Chinese kabobs with plum sauce
3 Servings
Ingredients
Quantity | Ingredient | |
---|---|---|
1 | pounds | Skinless turkey breast; cut into 1-inch cubes |
1½ | tablespoon | Red wine vinegar |
1 | teaspoon | Ground ginger |
1 | teaspoon | Chinese five-spice powder |
3 | Green onions; thinly sliced | |
4 | tablespoons | Soy sauce |
1 | 12-ounce Robertson Damson preserves or plum jelly | |
2 | teaspoons | Granules of chicken bouillon |
1 | tablespoon | Instant minced onion |
⅓ | cup | Red wine vinegar |
2 | teaspoons | Soy sauce |
1 | teaspoon | Ground ginger |
1 | teaspoon | Chinese five-spice powder |
Directions
PLUM SAUCE
From: Penney Wilfort <penney-w@...> Combine all ingredients EXCEPT Plum Sauce in plastic bag, close secfurly.

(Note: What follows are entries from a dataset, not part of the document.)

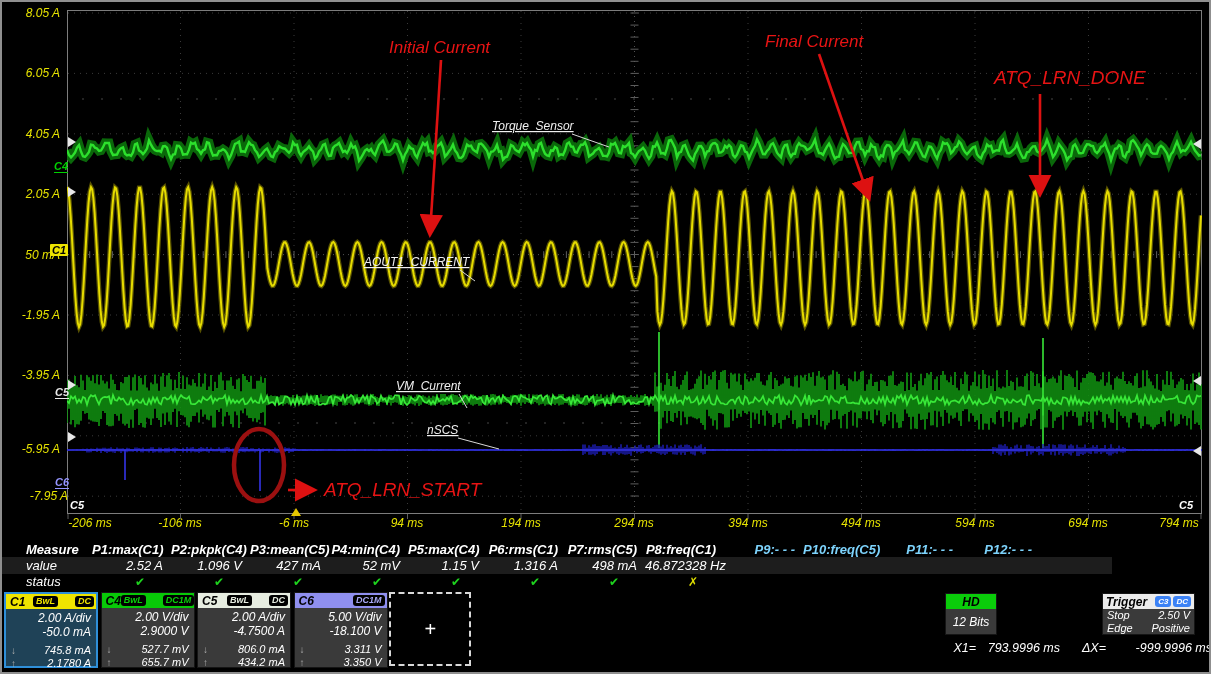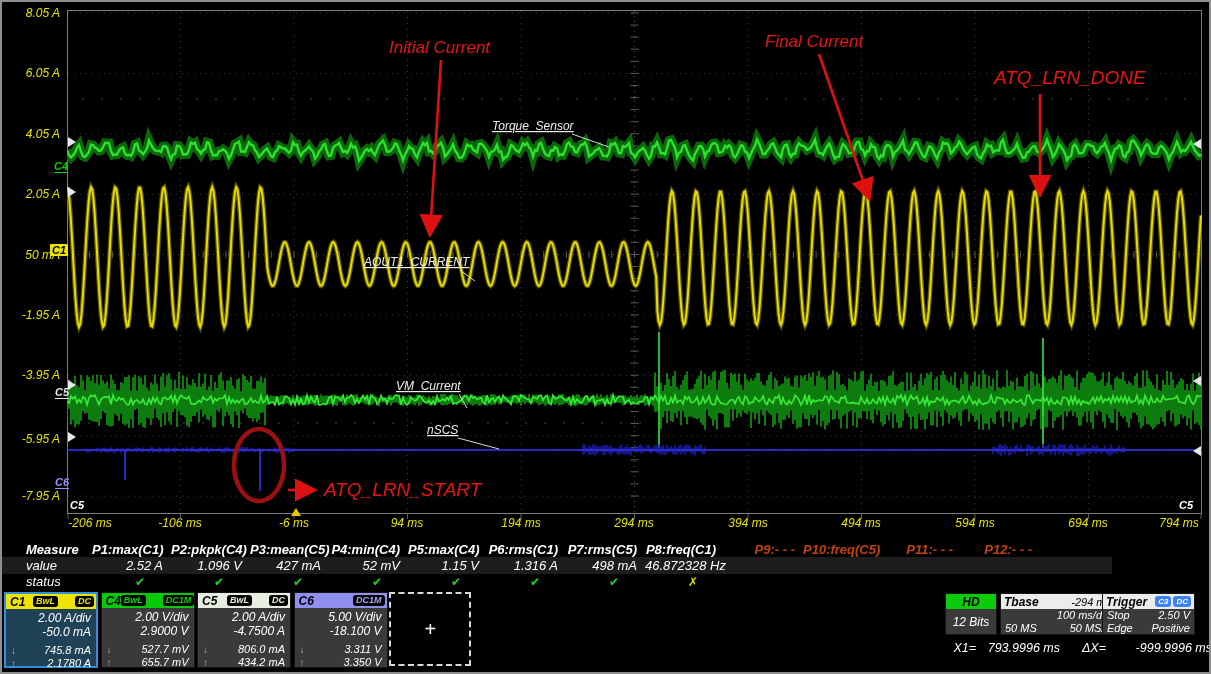--- a/index.html
+++ b/index.html
@@ -30,21 +30,21 @@
   .annellipse{stroke:#9b1010;stroke-width:4.5;fill:none;}
   
   #measure{position:absolute;left:0;top:540px;width:1211px;}
   .mrow{display:grid;grid-template-columns:90px repeat(12,79px);align-items:center;height:15px;}
   .mrow.rval{height:17px;background:#1d1d1d;width:1110px;}
   .mrow.rstat{height:14px;}
   .mlab{color:#fff;font-size:13px;padding-left:24px;text-align:left;}
   .rhead .mlab{font-weight:bold;}
   .mcell{color:#fff;font-size:13px;text-align:right;padding-right:8px;white-space:nowrap;}
   .rhead .mcell{font-weight:bold;}
-  .mcell.dim{color:#c2410c;}
+  .mcell.dim{color:#7dd3fc;}
   .stat{font-size:12px;color:#1ed41e;padding-right:26px;}
   .stat.warn{color:#dede00;}
   
   .chbox{position:absolute;top:590px;width:94px;height:76px;background:#3a3a3a;border:1px solid #151515;
          box-sizing:border-box;display:flex;flex-direction:column;}
   .chbox.selected{border:2px solid #2f8fd8;}
   .chhead{height:15px;display:flex;align-items:center;padding:0 2px;flex:none;}
   .chid{font-weight:bold;font-size:12px;color:#000;padding-left:2px;}
   .badges{margin-left:auto;display:flex;gap:17px;}
   .badge{background:#000;border-radius:3px;font-size:9px;font-weight:bold;padding:0 3px;line-height:11px;}
@@ -79,22 +79,22 @@
 <div class="screen">
 
   <div id="y-labels">
       <span class="ylab" style="top: 4px;">8.05 A</span>
       <span class="ylab" style="top: 64px;">6.05 A</span>
       <span class="ylab" style="top: 125px;">4.05 A</span>
       <span class="ylab" style="top: 185px;">2.05 A</span>
       <span class="ylab" style="top: 246px;">50 mA</span>
       <span class="ylab" style="top: 306px;">-1.95 A</span>
       <span class="ylab" style="top: 366px;">-3.95 A</span>
-      <span class="ylab" style="top: 430px;">-5.95 A</span>
-      <span class="ylab" style="top: 487px;">-7.95 A</span>
+      <span class="ylab" style="top: 440px;">-5.95 A</span>
+      <span class="ylab" style="top: 487px; padding-left: 8px;">-7.95 A</span>
     </div>
   <div id="x-labels">
       <span class="xlab" style="left: 88px;">-206 ms</span>
       <span class="xlab" style="left: 178px;">-106 ms</span>
       <span class="xlab" style="left: 292px;">-6 ms</span>
       <span class="xlab" style="left: 405px;">94 ms</span>
       <span class="xlab" style="left: 519px;">194 ms</span>
       <span class="xlab" style="left: 632px;">294 ms</span>
       <span class="xlab" style="left: 746px;">394 ms</span>
       <span class="xlab" style="left: 859px;">494 ms</span>
@@ -420,33 +420,20 @@
     </div>
   <div class="addbox">
     <span>+</span>
   </div>
 
   <div class="acqbox" style="left:943px;width:52px;">
     <div class="acqhead hdhead">HD</div>
     <div class="hdbody">12 Bits</div>
   </div>
 
-  <div class="acqbox" style="left:998px;width:115px;">
-    <div class="acqhead whead">
-      <span>Tbase</span>
-      <span class="headval">-294 ms</span>
-    </div>
-    <div class="acqrow">
-        <span class="rr">100 ms/div</span>
-      </div>
-    <div class="acqrow">
-      <span>50 MS</span>
-      <span class="rr">50 MS/s</span>
-    </div>
-  </div>
 
   <div class="acqbox" style="left:1100px;width:93px;">
     <div class="acqhead whead">
       <span>Trigger</span>
       <span class="trighead-badges">
         <span class="tbadge">C3</span>
         <span class="tbadge">DC</span>
       </span>
     </div>
     <div class="acqrow">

Prop bag in refrigerator so that all turkey is submerged. Allow to marinate at least 4 hours in refrigerator. Thread turkey on skewers or put into kabob baskets and grill over hot coals 3 minutes on each of 4 sides or until done, brushing with remaining marinade. Serve with Plum Sauce. This recipe will easily accomidate 2 pounds of turkey without a change in other ingredients.
Plum Sauce: Melt preserves in small saucepan; add remaining ingredients.
Brint to boil; reduce heat to simmer and cook 15 to 20 minutes or until slightly thickened. Makes 1½ cups.